Working data:
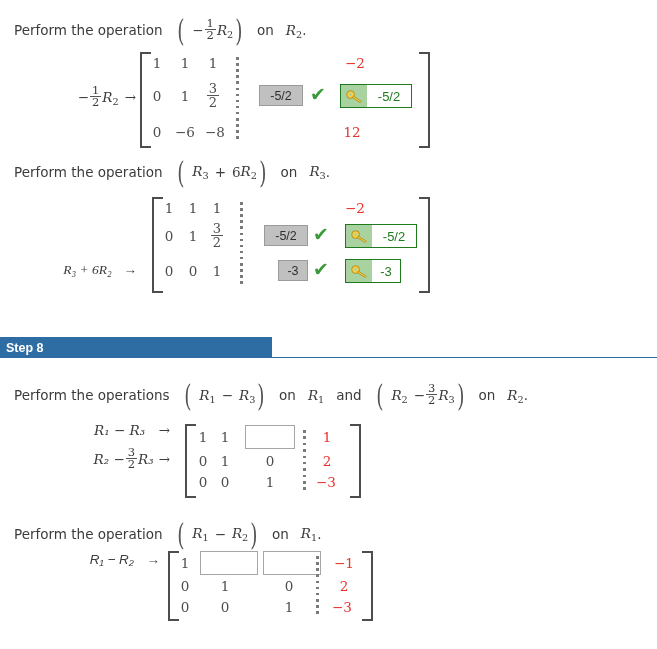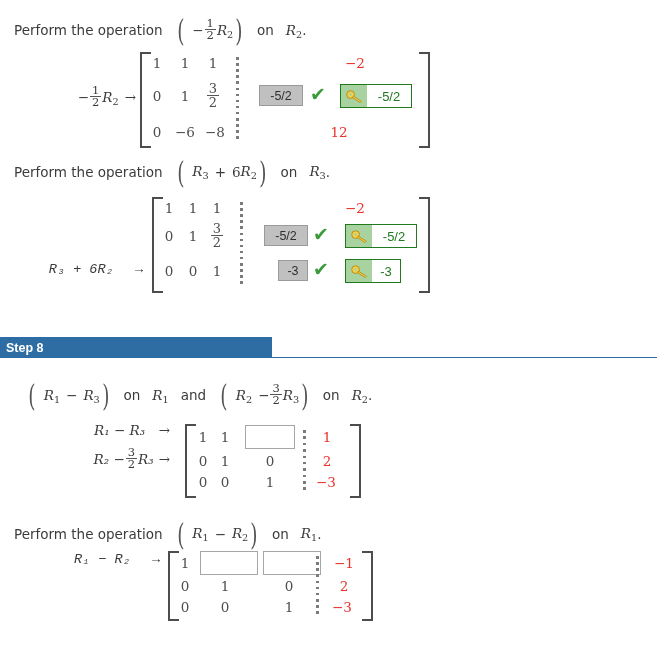--- a/index.html
+++ b/index.html
@@ -234,21 +234,21 @@
   <div class="cell" style="left:202px; top:82px; width:22px;">
     <span class="frac" style="font-size:13px;">
       <span class="num">3</span>
       <span class="den">2</span>
     </span>
   </div>
 
   <div class="cell" style="left:146px; top:124px; width:22px;">0</div>
   <div class="cell" style="left:170px; top:124px; width:30px;">−6</div>
   <div class="cell" style="left:200px; top:124px; width:30px;">−8</div>
-  <div class="cell red" style="left:284px; top:124px; width:110px;">12</div>
+  <div class="cell red" style="left:297px; top:124px; width:110px;">12</div>
 
   <div class="dots" style="left:236px; top:57px; height:82px;">
     <i></i>
       <i></i>
       <i></i>
       <i></i>
       <i></i>
       <i></i>
       <i></i>
       <i></i>
@@ -291,21 +291,21 @@
     <span class="sp"></span>
   <span>on</span>
   <span class="sp"></span>
     <span class="sp"></span>
   <span class="mv"><span>R</span><sub>3</sub></span>
     <span>.</span>
 </div>
 
 <div class="mblock" style="left:0px; top:0px;">
 
-  <div class="rowlabels" style="left:48px; top:262px; width:95px; font-family:Liberation Mono, monospace; font-style:italic;">
+  <div class="rowlabels" style="left:42px; top:262px; width:95px; font-family:Liberation Serif, serif; font-style:italic;">
     <span>R₃ + 6R₂</span>
     <span style="display:inline-block;width:5px"></span>
     <span style="font-style:normal">→</span>
   </div>
 
   <div class="bracket-l" style="left:152px; top:197px; height:92px;"></div>
   <div class="bracket-r" style="left:419px; top:197px; height:92px;"></div>
 
   <div class="cell" style="left:158px; top:200px; width:22px;">1</div>
   <div class="cell" style="left:182px; top:200px; width:22px;">1</div>
@@ -366,20 +366,21 @@
       </svg>
     </span>
     <span class="kval">-3</span>
   </div>
 </div>
 
 <div class="stephdr" style="left:0px; top:337px; width:272px; height:21px;">Step 8</div>
 <div class="steprule" style="left:272px; top:357px; width:385px;"></div>
 
 <div class="prompt" style="left:14px; top:383px;">
+  <span>Perform the operations</span>
   <span class="sp"></span>
     <span class="sp"></span>
   <span class="paren">(</span>
   <span class="sp"></span>
   <span class="mv"><span>R</span><sub>1</sub></span>
   <span class="sp"></span>
   <span>−</span>
   <span class="sp"></span>
   <span class="mv"><span>R</span><sub>3</sub></span>
   <span class="paren">)</span>
@@ -481,21 +482,21 @@
     <span class="sp"></span>
   <span>on</span>
   <span class="sp"></span>
     <span class="sp"></span>
   <span class="mv"><span>R</span><sub>1</sub></span>
     <span>.</span>
 </div>
 
 <div class="mblock" style="left:0px; top:0px;">
 
-  <div class="rowlabels" style="left:70px; top:552px; width:90px; font-family:Liberation Mono, monospace; font-style:italic;">
+  <div class="rowlabels" style="left:70px; top:552px; width:90px; font-family:Liberation Sans, sans-serif; font-style:italic;">
     <span>R₁ − R₂</span>
     <span style="display:inline-block;width:5px"></span>
     <span style="font-style:normal">→</span>
   </div>
 
   <div class="bracket-l" style="left:168px; top:551px; height:66px;"></div>
   <div class="bracket-r" style="left:362px; top:551px; height:66px;"></div>
 
   <div class="cell" style="left:174px; top:555px; width:22px;">1</div>
   <div class="inputbox" style="left:200px; top:551px; width:58px; height:24px;"></div>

Task: Your output must reproduce the material above in full, with no pictures.

Response to this task:
--- a/index.html
+++ b/index.html
@@ -234,21 +234,21 @@
   <div class="cell" style="left:202px; top:82px; width:22px;">
     <span class="frac" style="font-size:13px;">
       <span class="num">3</span>
       <span class="den">2</span>
     </span>
   </div>
 
   <div class="cell" style="left:146px; top:124px; width:22px;">0</div>
   <div class="cell" style="left:170px; top:124px; width:30px;">−6</div>
   <div class="cell" style="left:200px; top:124px; width:30px;">−8</div>
-  <div class="cell red" style="left:284px; top:124px; width:110px;">12</div>
+  <div class="cell red" style="left:297px; top:124px; width:110px;">12</div>
 
   <div class="dots" style="left:236px; top:57px; height:82px;">
     <i></i>
       <i></i>
       <i></i>
       <i></i>
       <i></i>
       <i></i>
       <i></i>
       <i></i>
@@ -291,21 +291,21 @@
     <span class="sp"></span>
   <span>on</span>
   <span class="sp"></span>
     <span class="sp"></span>
   <span class="mv"><span>R</span><sub>3</sub></span>
     <span>.</span>
 </div>
 
 <div class="mblock" style="left:0px; top:0px;">
 
-  <div class="rowlabels" style="left:48px; top:262px; width:95px; font-family:Liberation Mono, monospace; font-style:italic;">
+  <div class="rowlabels" style="left:42px; top:262px; width:95px; font-family:Liberation Serif, serif; font-style:italic;">
     <span>R₃ + 6R₂</span>
     <span style="display:inline-block;width:5px"></span>
     <span style="font-style:normal">→</span>
   </div>
 
   <div class="bracket-l" style="left:152px; top:197px; height:92px;"></div>
   <div class="bracket-r" style="left:419px; top:197px; height:92px;"></div>
 
   <div class="cell" style="left:158px; top:200px; width:22px;">1</div>
   <div class="cell" style="left:182px; top:200px; width:22px;">1</div>
@@ -366,20 +366,21 @@
       </svg>
     </span>
     <span class="kval">-3</span>
   </div>
 </div>
 
 <div class="stephdr" style="left:0px; top:337px; width:272px; height:21px;">Step 8</div>
 <div class="steprule" style="left:272px; top:357px; width:385px;"></div>
 
 <div class="prompt" style="left:14px; top:383px;">
+  <span>Perform the operations</span>
   <span class="sp"></span>
     <span class="sp"></span>
   <span class="paren">(</span>
   <span class="sp"></span>
   <span class="mv"><span>R</span><sub>1</sub></span>
   <span class="sp"></span>
   <span>−</span>
   <span class="sp"></span>
   <span class="mv"><span>R</span><sub>3</sub></span>
   <span class="paren">)</span>
@@ -481,21 +482,21 @@
     <span class="sp"></span>
   <span>on</span>
   <span class="sp"></span>
     <span class="sp"></span>
   <span class="mv"><span>R</span><sub>1</sub></span>
     <span>.</span>
 </div>
 
 <div class="mblock" style="left:0px; top:0px;">
 
-  <div class="rowlabels" style="left:70px; top:552px; width:90px; font-family:Liberation Mono, monospace; font-style:italic;">
+  <div class="rowlabels" style="left:70px; top:552px; width:90px; font-family:Liberation Sans, sans-serif; font-style:italic;">
     <span>R₁ − R₂</span>
     <span style="display:inline-block;width:5px"></span>
     <span style="font-style:normal">→</span>
   </div>
 
   <div class="bracket-l" style="left:168px; top:551px; height:66px;"></div>
   <div class="bracket-r" style="left:362px; top:551px; height:66px;"></div>
 
   <div class="cell" style="left:174px; top:555px; width:22px;">1</div>
   <div class="inputbox" style="left:200px; top:551px; width:58px; height:24px;"></div>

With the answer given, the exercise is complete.